Materials provided:
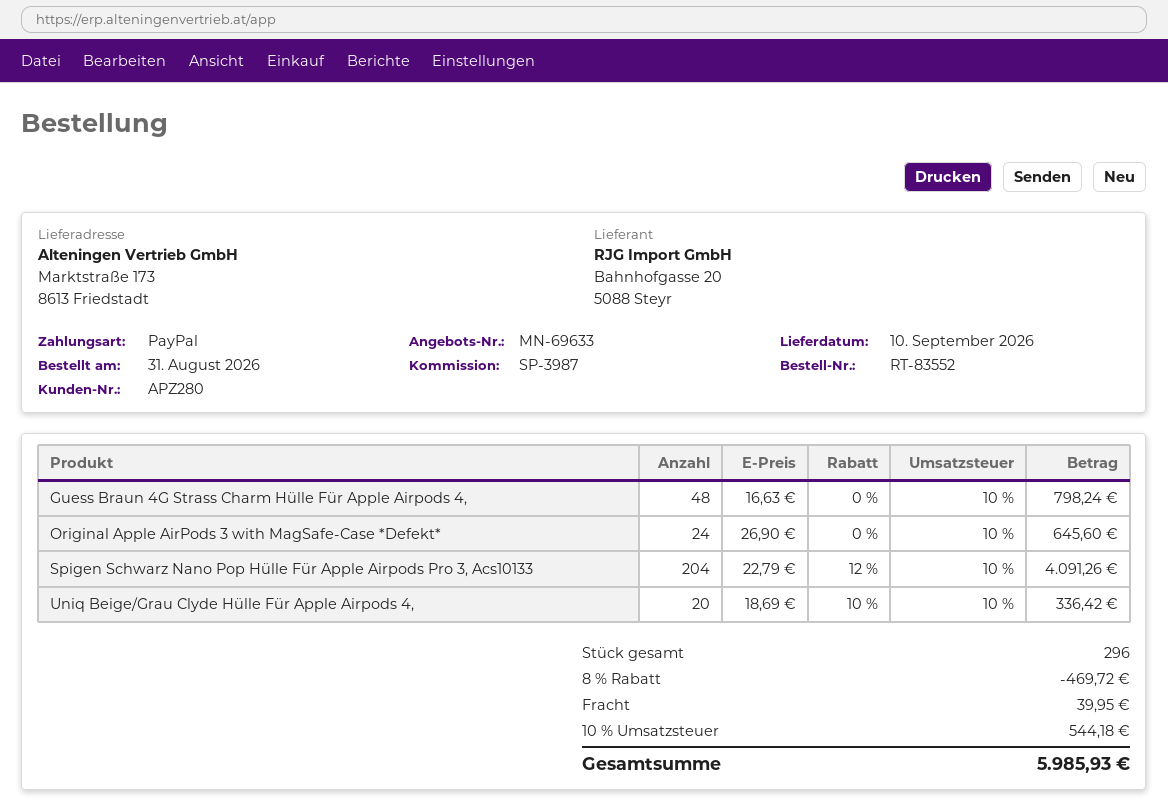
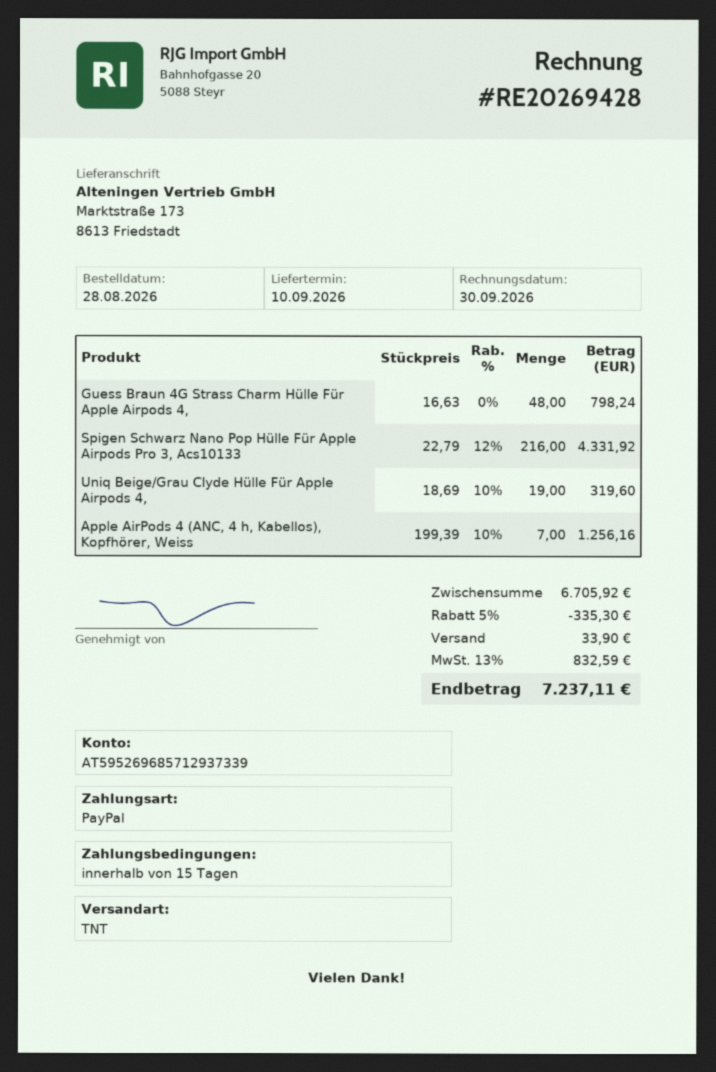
order date: 2026-08-31 -> 2026-08-28
Original Apple AirPods 3 with MagSafe-Case *Defekt*: 24 x 26.90 = 645.60 -> none
Spigen Schwarz Nano Pop Hülle Für Apple Airpods Pro 3, Acs10133: 204 x 22.79 - 12% = 4091.26 -> 216 x 22.79 - 12% = 4331.92
Uniq Beige/Grau Clyde Hülle Für Apple Airpods 4,: 20 x 18.69 - 10% = 336.42 -> 19 x 18.69 - 10% = 319.60
Apple AirPods 4 (ANC, 4 h, Kabellos), Kopfhörer, Weiss: none -> 7 x 199.39 - 10% = 1256.16
discount: 8% = 469.72 -> 5% = 335.30
shipping: 39.95 -> 33.90
tax: 10% = 544.18 -> 13% = 832.59
total: 5985.93 -> 7237.11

Work to be completed:
Word for word, quote the full listing, omitting every picture.

Reply to the exercise:
order date: 2026-08-31 -> 2026-08-28
Original Apple AirPods 3 with MagSafe-Case *Defekt*: 24 x 26.90 = 645.60 -> none
Spigen Schwarz Nano Pop Hülle Für Apple Airpods Pro 3, Acs10133: 204 x 22.79 - 12% = 4091.26 -> 216 x 22.79 - 12% = 4331.92
Uniq Beige/Grau Clyde Hülle Für Apple Airpods 4,: 20 x 18.69 - 10% = 336.42 -> 19 x 18.69 - 10% = 319.60
Apple AirPods 4 (ANC, 4 h, Kabellos), Kopfhörer, Weiss: none -> 7 x 199.39 - 10% = 1256.16
discount: 8% = 469.72 -> 5% = 335.30
shipping: 39.95 -> 33.90
tax: 10% = 544.18 -> 13% = 832.59
total: 5985.93 -> 7237.11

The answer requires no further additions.